Frank was tapped as pilot and flew the P-1 on July 7, 1965, for the director’s first aerial shots. But he had previously injured his leg in a go-kart accident with his young son and required a trip to the hospital. (Eventually, infection spread and most of his leg required amputation. Later, Frank taught himself to fly with one leg, and he regained his medical certificate and continued to fly.)

Paul, who had more than 25,000 hours of flying time, was called in to take over. On the morning of July 8, 1965, the production team placed their cameras at each end of Buttercup Valley to capture the action of the nail-biting desert escape scene. Flying with him was Bobby Rose, a 64-year-old stuntman.

The director asked the duo to fly The Phoenix low near the ground as they approached the first camera position, then pull up gaining altitude as they passed the second camera. Even though it was early morning, the high temperatures were creating some density altitude issues for the cobbled-together P-1, and Paul overshot his first pass.

Still, it was likely good enough to pass movie muster. As they often do, though, second unit director Oscar Rudolph asked for one more “insurance” shot.

As Paul made his next pass, his landing skid appears to clip a patch of sand dune and the aircraft shuddered.

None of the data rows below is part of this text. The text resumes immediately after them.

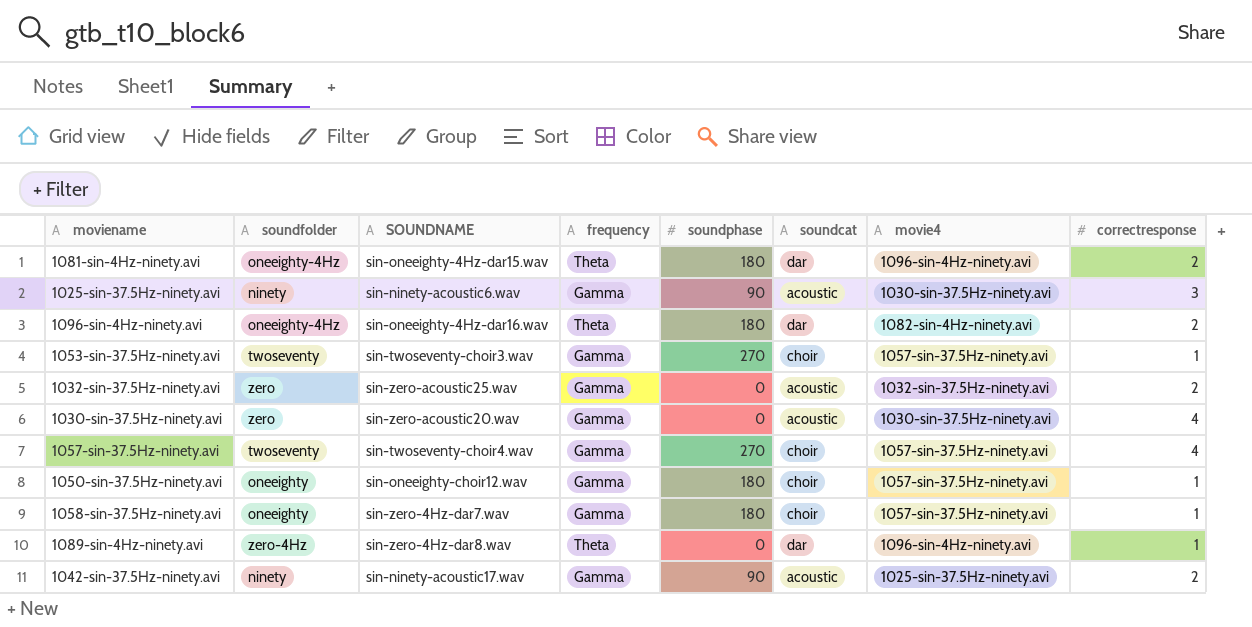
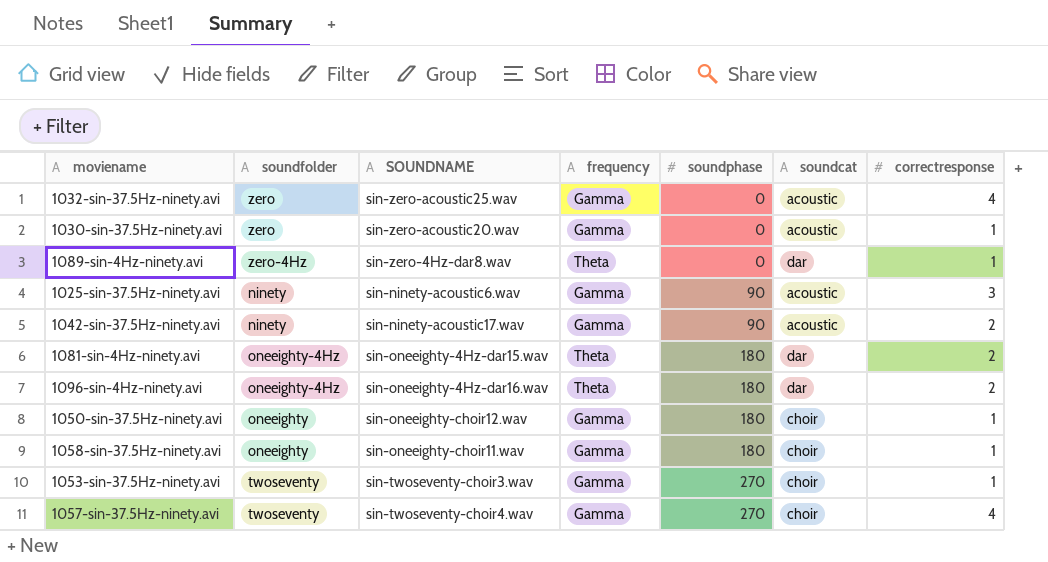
row order: none -> soundphase ascending
column movie4 | position: 7 -> none
1032-sin-37.5Hz-ninety.avi | correctresponse: 2 -> 4
1030-sin-37.5Hz-ninety.avi | correctresponse: 4 -> 1
1058-sin-37.5Hz-ninety.avi | SOUNDNAME: sin-zero-4Hz-dar7.wav -> sin-oneeighty-choir11.wav

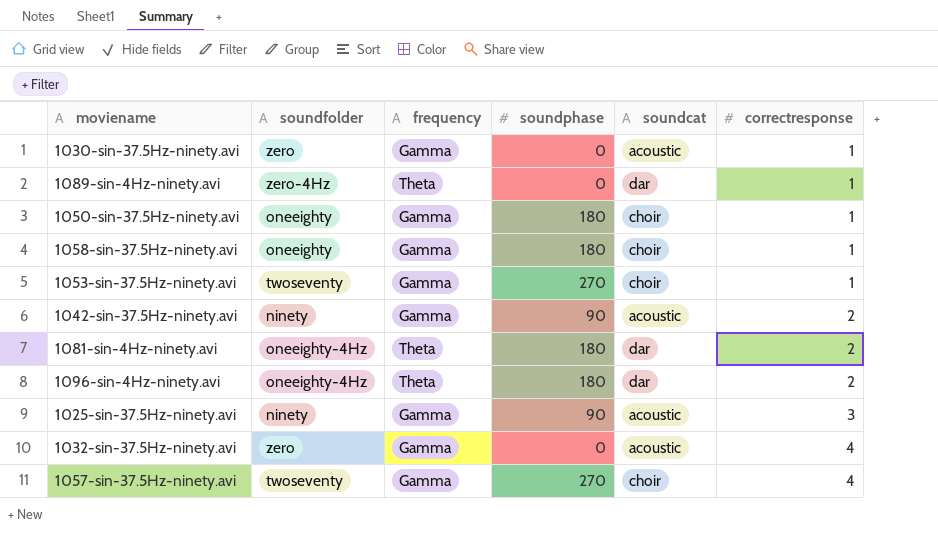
row order: soundphase ascending -> correctresponse ascending
column SOUNDNAME | position: 3 -> none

The pilot applied full power, but the speed at which the P-1 made contact with the earth — about 90 mph — had already overstressed the aircraft, and it literally snapped the airplane in two just behind the trailing edge of the wings. The Phoenix violently crumbled in a veil of dust. Paul was pinned in the ersatz cockpit — which was shallow and makeshift at best — and Bobby, who stood strapped down behind the pilot, was thrown clear of the crash, breaking his pelvis and shoulder. Paul was killed instantly. He was 61.  

The cameras never stopped rolling and the final flight of Paul Mantz and the P-1 were captured on film and can be reviewed and analyzed online by those who wish to do so.

Several factors were identified in the subsequent accident investigation: Paul’s misjudgment of the “pullout” speed of the P-1, which had a nose-heavy configuration, and no flaps or adequate trim to slow the aircraft in its final descent. While inconclusive, investigators also assumed Paul may have been alcohol impaired.

As the closing credits of The Flight of the Phoenix roll, viewers are left with this poignant reminder: “It should be remembered that Paul Mantz, a fine man and brilliant flyer, gave his life in the making of this film.”

North American O-47A Phoenix

An interesting postscript for aviation geeks: Shooting wrapped on August, 13, 1965, but the film still needed to be completed. With the P-1 a pile of wreckage on the desert floor, a North American O-47A on loan from The Air Museum in Claremont, California, was modified as a Phoenix stand-in.

The canopy was removed, undercarriage skids attached, and a ventral fin patched on to the lower empennage. While I didn’t notice this aeronautical anomaly when I first watch the film as a kid, it’s pretty obvious now in the later scenes when the clunky O-47 replacement comes bumbling into view as the desert survivors make their aerial escape.